The Organisation of Eastern Caribbean States (OECS) formally welcomed Guadeloupe, an overseas department of France, as an associate member of the Organisation at a meeting held in Basse Terre, on Thursday.
Newly elected British Virgin Islands premier, Andrew Fahie, was also welcomed at his first OECS engagement, delivering a passionate address to member states.
OECS chairman and prime minister of St Vincent and the Grenadines, Dr Ralph Gonsalves, noted the accession of the French territory adds tremendously not only to the land and sea space but to the economic potential of the regional grouping, but in furtherance of the deepening and broadening of the regional integration of small Eastern Caribbean islands.
“The enlargement of the OECS, with the accession of Guadeloupe to associate membership, opens up tremendous possibilities not merely to survive but to thrive more markedly across the arenas of economy, society, culture and polity.
On behalf of all Guadeloupeans, President Chalus said that the accession to the OECS was a historic moment in the life of the territory, is an expression of the new levels of collaboration that Guadeloupe as an associate member of the OECS could look forward to, included functional cooperation such as the INTERREG III program which was delivering solid development outcomes for the Eastern Caribbean.
“The program contributes to the integration of the Caribbean space and responds to the aspiration of our populations and our accession will seek to deepen this cooperation and outcomes.

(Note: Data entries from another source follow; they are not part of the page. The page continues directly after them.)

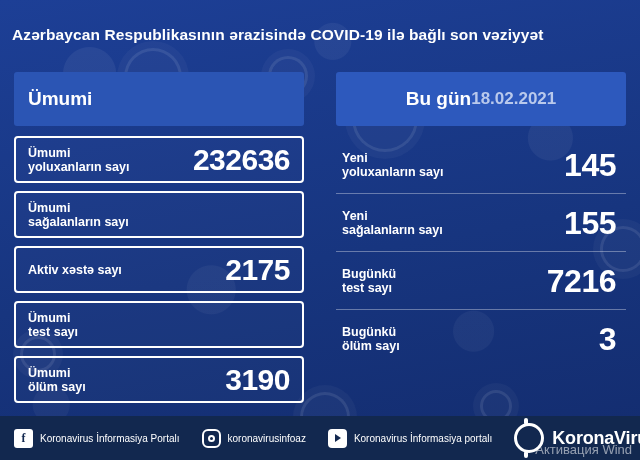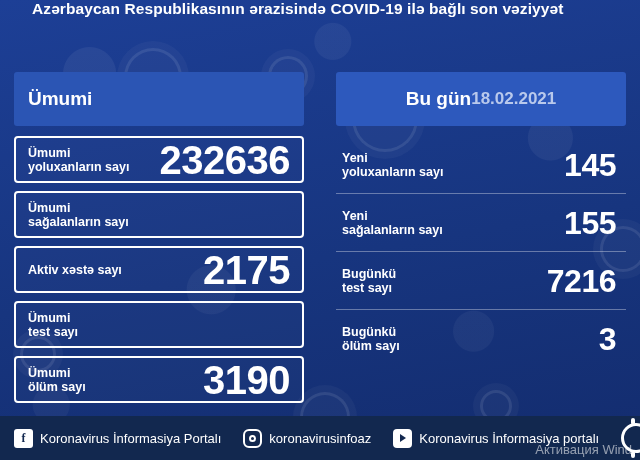"Azərbaycan Respublikasının ərazisində" .title-bar { align-items: flex-start -> flex-end; padding-left: 32px -> 12px }
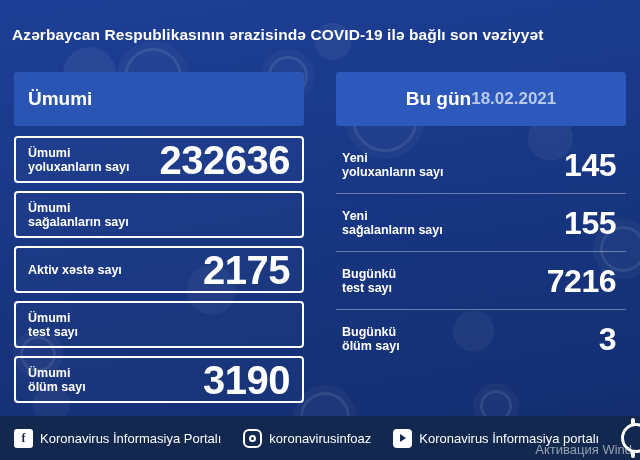"232636" .row .value { font-size: 40px -> 30px }
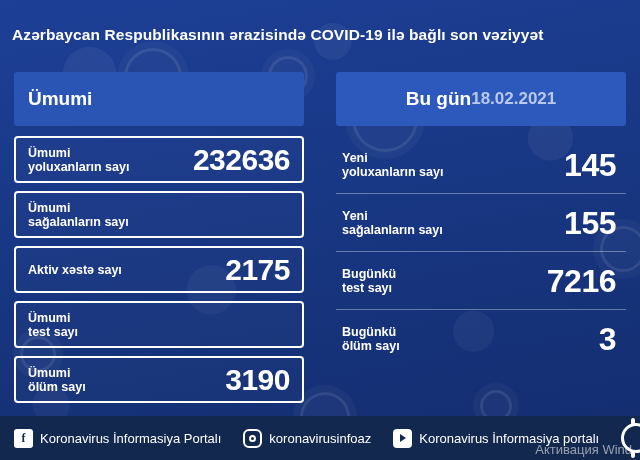"Koronavirus İnformasiya Portalı" .social .handle { font-size: 13px -> 10px }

We share a unity of destiny; island economies, territories vulnerable to climate change and facing the same challenges in terms of energy supply.

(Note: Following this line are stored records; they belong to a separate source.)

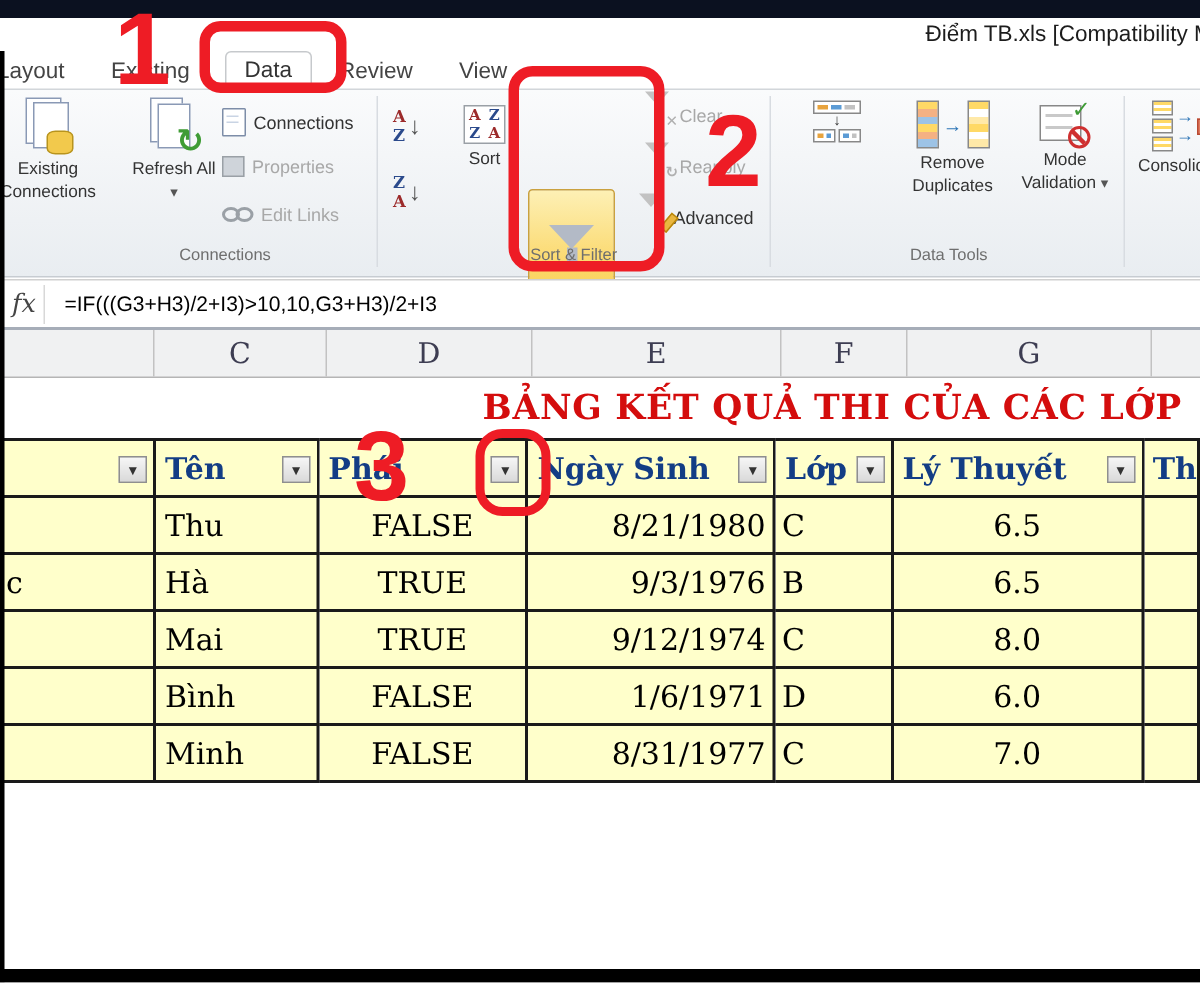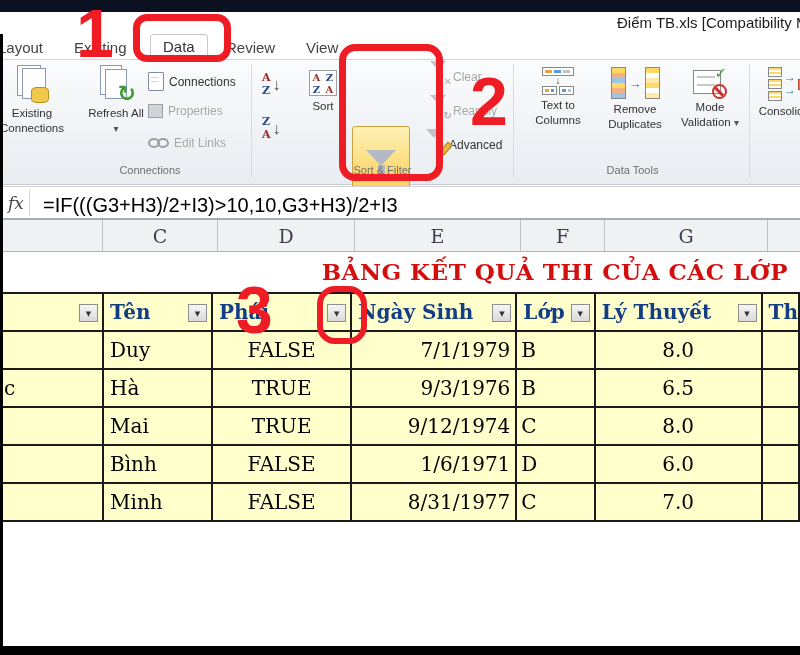"Text to Columns" div.btn-label { html: <div>Text to Columns</div> -> none }
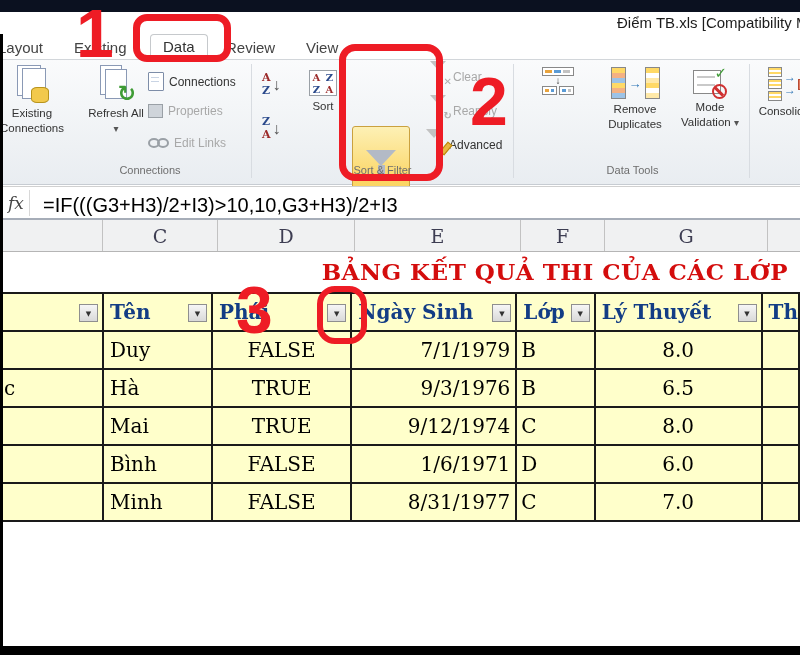"=IF(((G3+H3)/2+I3)>10,10,G3+H3)/2+I3" .formula { font-size: 20px -> 14px }
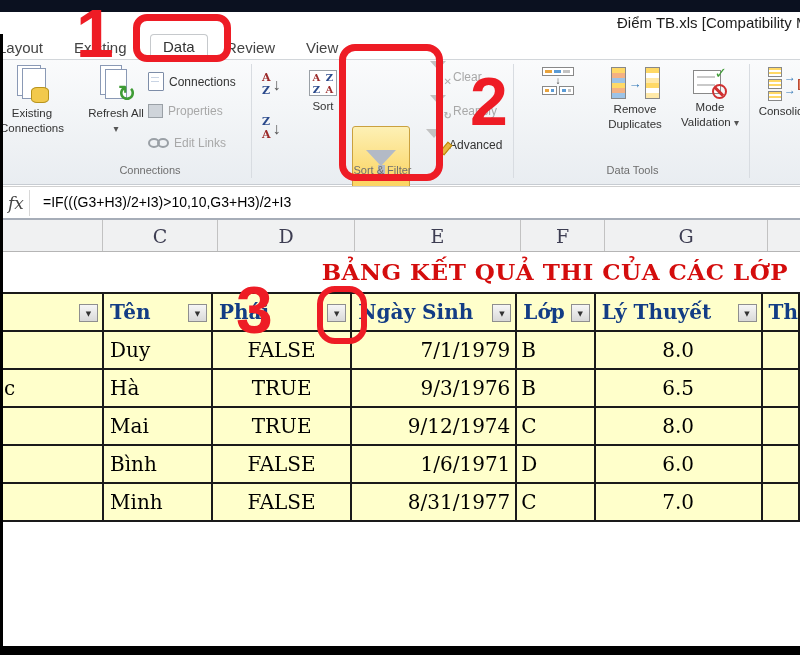"Thu" tr { html: none -> <tr> <td></td> <td>Thu</td> <td>FALSE</td> <td>8/21/1980</td> <td>C</td> <td>6.5</td> <td></td> </tr> }
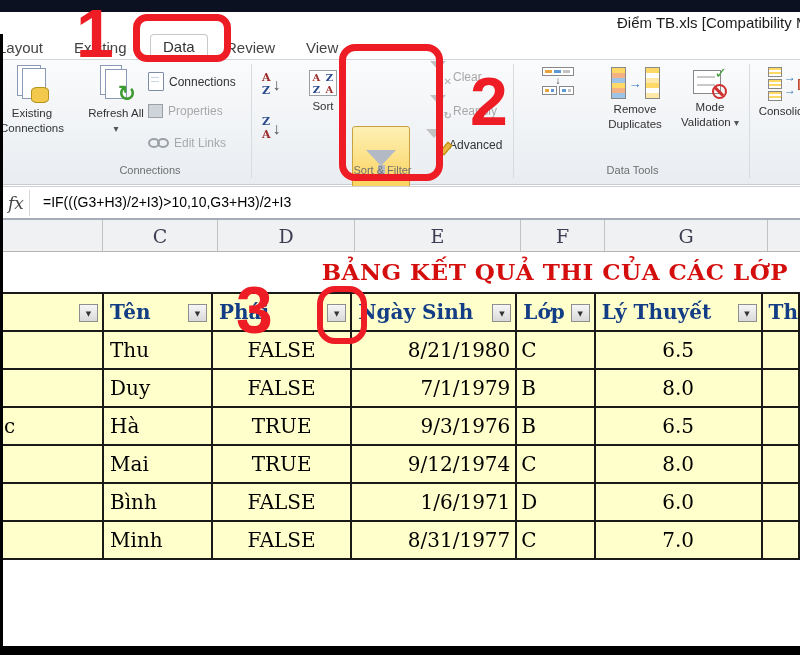"Duy" tr { html: <tr> <td></td> <td>Duy</td> <td>FALSE</td> <td>7/1/1979</td> <td>B</td> <td>8.0</td> <td></td> </tr> -> none }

“Guadeloupe is determined to contribute to the vision, shared by all of you here, in which the promotion of the green and blue economy is put forward to make the space of the Lesser Antilles, the world reference in sustainable territories.
“The triple Caribbean, French and European membership must be approached pragmatically because, like Martinique and the French part of Saint-Martin, it offers Guadeloupe real opportunities for its development while nourishing the contribution it intends to make within the OECS.
“Shared education, training, health and realisation of our natural heritage and biodiversity strengthens our Territories’ capacities to respond to environmental challenges, improving public services and the resilience of populations to major natural hazards.
“Between the literary greats of Derek Walcott and Edouard Glissant, there is a unity of vision between our people and a shared culture that is our point of convergence connecting the genius of each of our territories and without which we would be mere dust in the wind,” President Chalus said.
OECS states comprise countries of Antigua and Barbuda, Dominica, Grenada, Montserrat, St Kitts and Nevis, Saint Lucia, St Vincent and the Grenadines, British Virgin Islands, Anguilla, Martinique and now, Guadeloupe.